> **WHAT YOU NEED TO DO**
Without any pictures, the records below should be reproduced exactly.
______
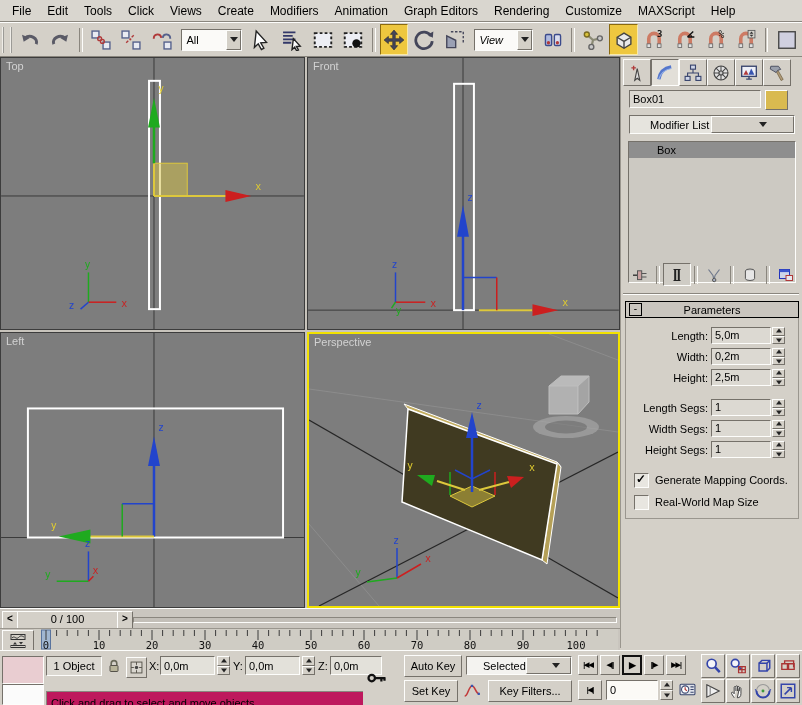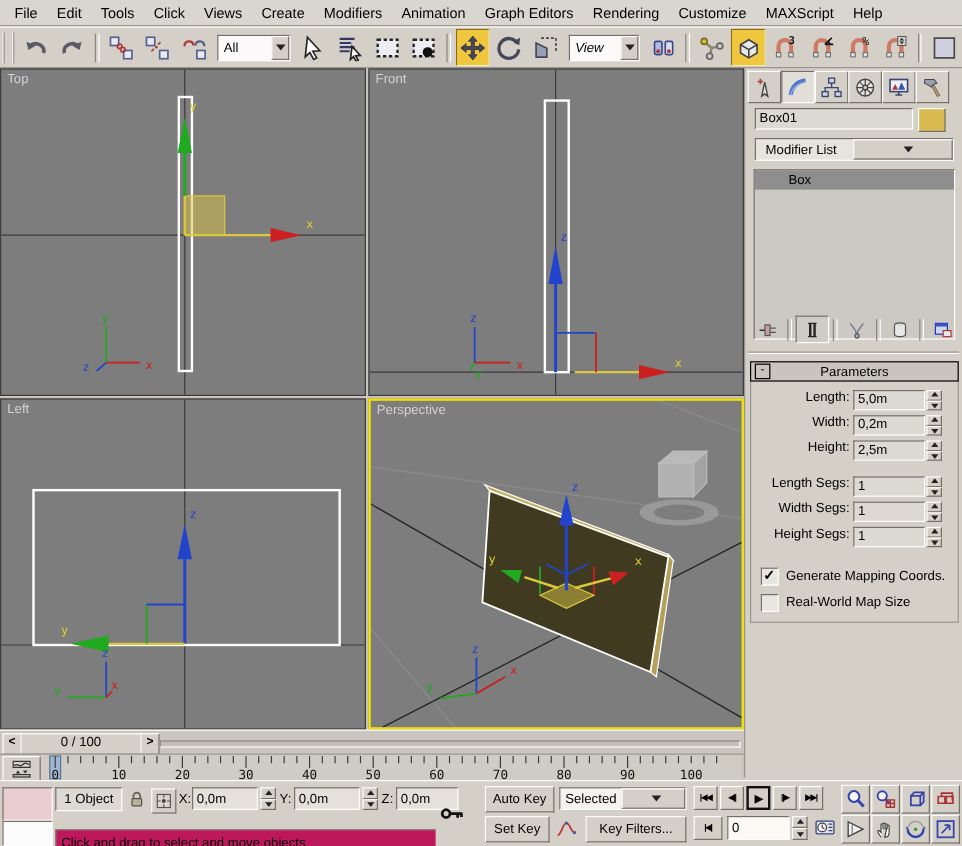--- a/index.html
+++ b/index.html
@@ -45,7 +45,7 @@
             border-color:#fdfdfb #75716a #75716a #fdfdfb}
   #modlist{position:absolute;left:8px;top:58px;width:166px;height:19px;background:#e6e4de;
            border:1px solid;border-color:#75716a #fdfdfb #fdfdfb #75716a;display:flex;align-items:center;box-sizing:border-box}
-  #modlist span{flex:1;padding-left:8px}
+  #modlist span{flex:1;padding-left:20px}
   #stack{position:absolute;left:7px;top:84px;width:168px;height:142px;background:#ccc9c2;
          border:1px solid;border-color:#75716a #fdfdfb #fdfdfb #75716a;box-sizing:border-box}
   .stackrow{height:16px;line-height:16px;padding-left:28px}

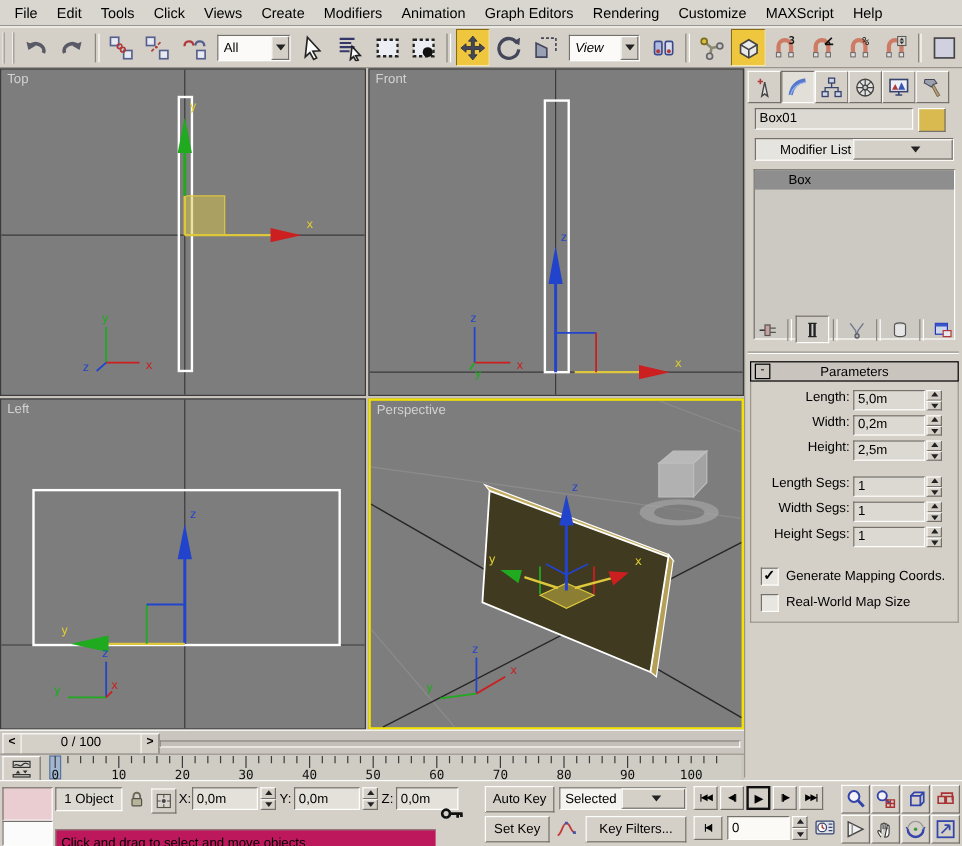--- a/index.html
+++ b/index.html
@@ -63,7 +63,7 @@
   #rollminus{position:absolute;left:3px;top:2px;width:11px;height:11px;border:1px solid #000;background:#c9c5be;
              font-size:10px;line-height:9px;text-align:center}
   #params{position:absolute;left:2px;top:24px;width:166px}
-  .prow{display:flex;align-items:flex-start;height:21px}
+  .prow{display:flex;align-items:center;height:21px}
   .prow.gaptop{margin-top:9px}
   .plabel{width:80px;text-align:right;padding-right:3px}
   .pfield{width:60px;height:17px;background:#dcd9d2;border:1px solid;border-color:#75716a #fdfdfb #fdfdfb #75716a;

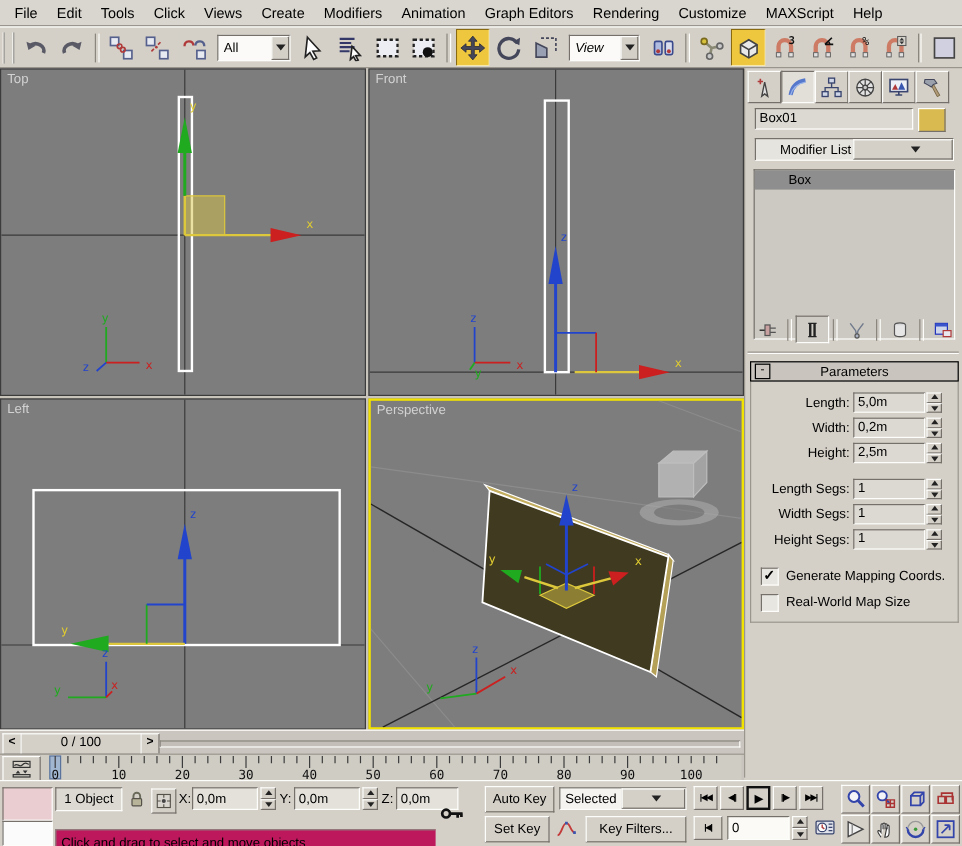--- a/index.html
+++ b/index.html
@@ -118,7 +118,7 @@
   #setkey{position:absolute;left:404px;top:29px;width:54px;height:22px}
   #selset{position:absolute;left:466px;top:5px;width:106px;height:19px;background:#f4f3f0;border:1px solid;
           border-color:#75716a #fdfdfb #fdfdfb #75716a;display:flex;align-items:center;box-sizing:border-box}
-  #selset span{flex:1;padding-left:4px}
+  #selset span{flex:1;padding-left:16px}
   #newkeycurve{position:absolute;left:460px;top:29px;width:24px;height:22px;display:flex;align-items:center;justify-content:center}
   #keyfilters{position:absolute;left:488px;top:29px;width:84px;height:22px}
   #playback{position:absolute;left:578px;top:4px;display:flex;gap:2px}

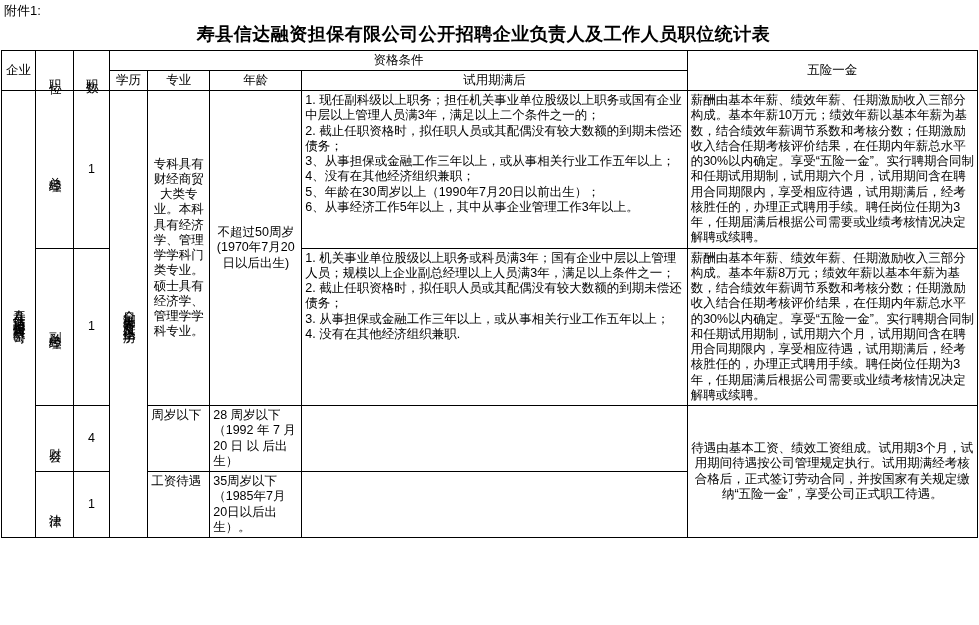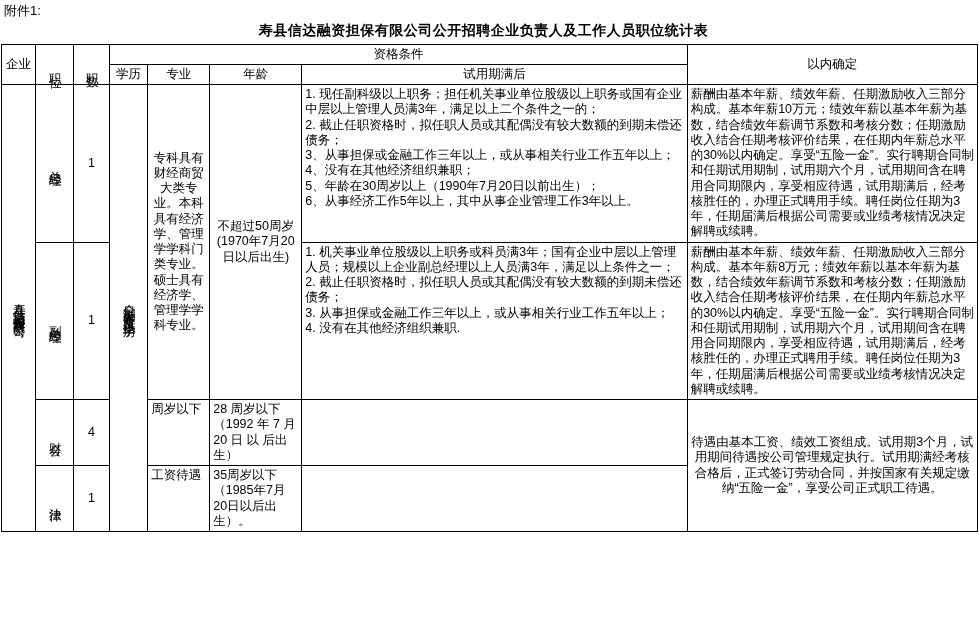--- a/index.html
+++ b/index.html
@@ -27,7 +27,7 @@
   }
   .doc-title {
     text-align: center;
-    font-size: 14px;
+    font-size: 18px;
     font-weight: bold;
     font-family: "Liberation Serif", serif;
     letter-spacing: 0.5px;

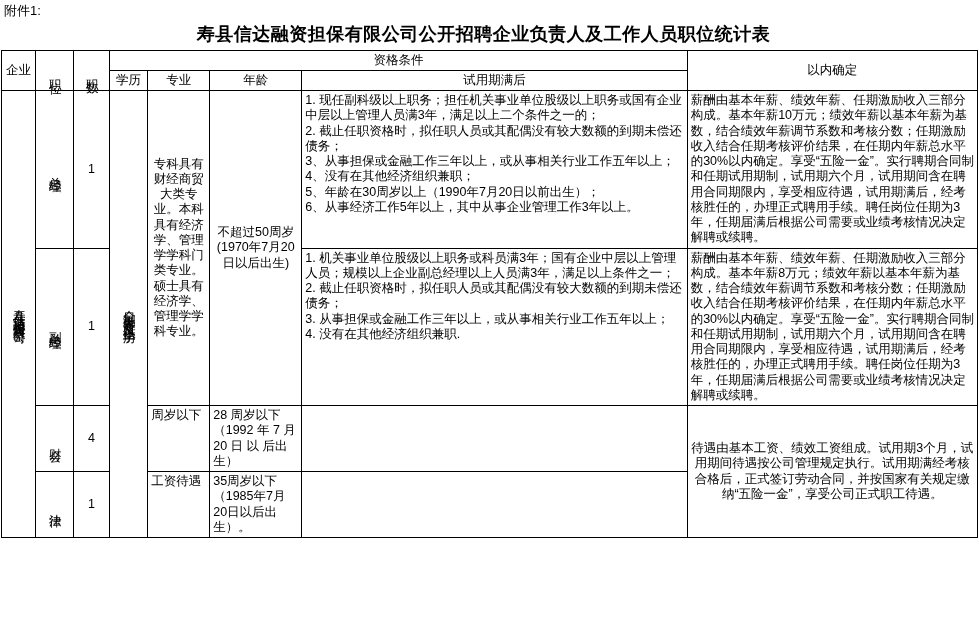--- a/index.html
+++ b/index.html
@@ -110,7 +110,7 @@
         <td class="hdr" rowspan="2"><span class="vert">职位</span></td>
         <td class="hdr" rowspan="2"><span class="vert">职数</span></td>
         <td class="hdr" colspan="4">资格条件</td>
-        <td class="hdr" rowspan="2">以内确定</td>
+        <td class="hdr" rowspan="2">五险一金</td>
       </tr>
       <tr>
         <td class="hdr">学历</td>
______
> **SOLUTION**
--- a/index.html
+++ b/index.html
@@ -45,7 +45,7 @@
             border-color:#fdfdfb #75716a #75716a #fdfdfb}
   #modlist{position:absolute;left:8px;top:58px;width:166px;height:19px;background:#e6e4de;
            border:1px solid;border-color:#75716a #fdfdfb #fdfdfb #75716a;display:flex;align-items:center;box-sizing:border-box}
-  #modlist span{flex:1;padding-left:8px}
+  #modlist span{flex:1;padding-left:20px}
   #stack{position:absolute;left:7px;top:84px;width:168px;height:142px;background:#ccc9c2;
          border:1px solid;border-color:#75716a #fdfdfb #fdfdfb #75716a;box-sizing:border-box}
   .stackrow{height:16px;line-height:16px;padding-left:28px}

--- a/index.html
+++ b/index.html
@@ -63,7 +63,7 @@
   #rollminus{position:absolute;left:3px;top:2px;width:11px;height:11px;border:1px solid #000;background:#c9c5be;
              font-size:10px;line-height:9px;text-align:center}
   #params{position:absolute;left:2px;top:24px;width:166px}
-  .prow{display:flex;align-items:flex-start;height:21px}
+  .prow{display:flex;align-items:center;height:21px}
   .prow.gaptop{margin-top:9px}
   .plabel{width:80px;text-align:right;padding-right:3px}
   .pfield{width:60px;height:17px;background:#dcd9d2;border:1px solid;border-color:#75716a #fdfdfb #fdfdfb #75716a;

--- a/index.html
+++ b/index.html
@@ -118,7 +118,7 @@
   #setkey{position:absolute;left:404px;top:29px;width:54px;height:22px}
   #selset{position:absolute;left:466px;top:5px;width:106px;height:19px;background:#f4f3f0;border:1px solid;
           border-color:#75716a #fdfdfb #fdfdfb #75716a;display:flex;align-items:center;box-sizing:border-box}
-  #selset span{flex:1;padding-left:4px}
+  #selset span{flex:1;padding-left:16px}
   #newkeycurve{position:absolute;left:460px;top:29px;width:24px;height:22px;display:flex;align-items:center;justify-content:center}
   #keyfilters{position:absolute;left:488px;top:29px;width:84px;height:22px}
   #playback{position:absolute;left:578px;top:4px;display:flex;gap:2px}

--- a/index.html
+++ b/index.html
@@ -27,7 +27,7 @@
   }
   .doc-title {
     text-align: center;
-    font-size: 14px;
+    font-size: 18px;
     font-weight: bold;
     font-family: "Liberation Serif", serif;
     letter-spacing: 0.5px;

--- a/index.html
+++ b/index.html
@@ -110,7 +110,7 @@
         <td class="hdr" rowspan="2"><span class="vert">职位</span></td>
         <td class="hdr" rowspan="2"><span class="vert">职数</span></td>
         <td class="hdr" colspan="4">资格条件</td>
-        <td class="hdr" rowspan="2">以内确定</td>
+        <td class="hdr" rowspan="2">五险一金</td>
       </tr>
       <tr>
         <td class="hdr">学历</td>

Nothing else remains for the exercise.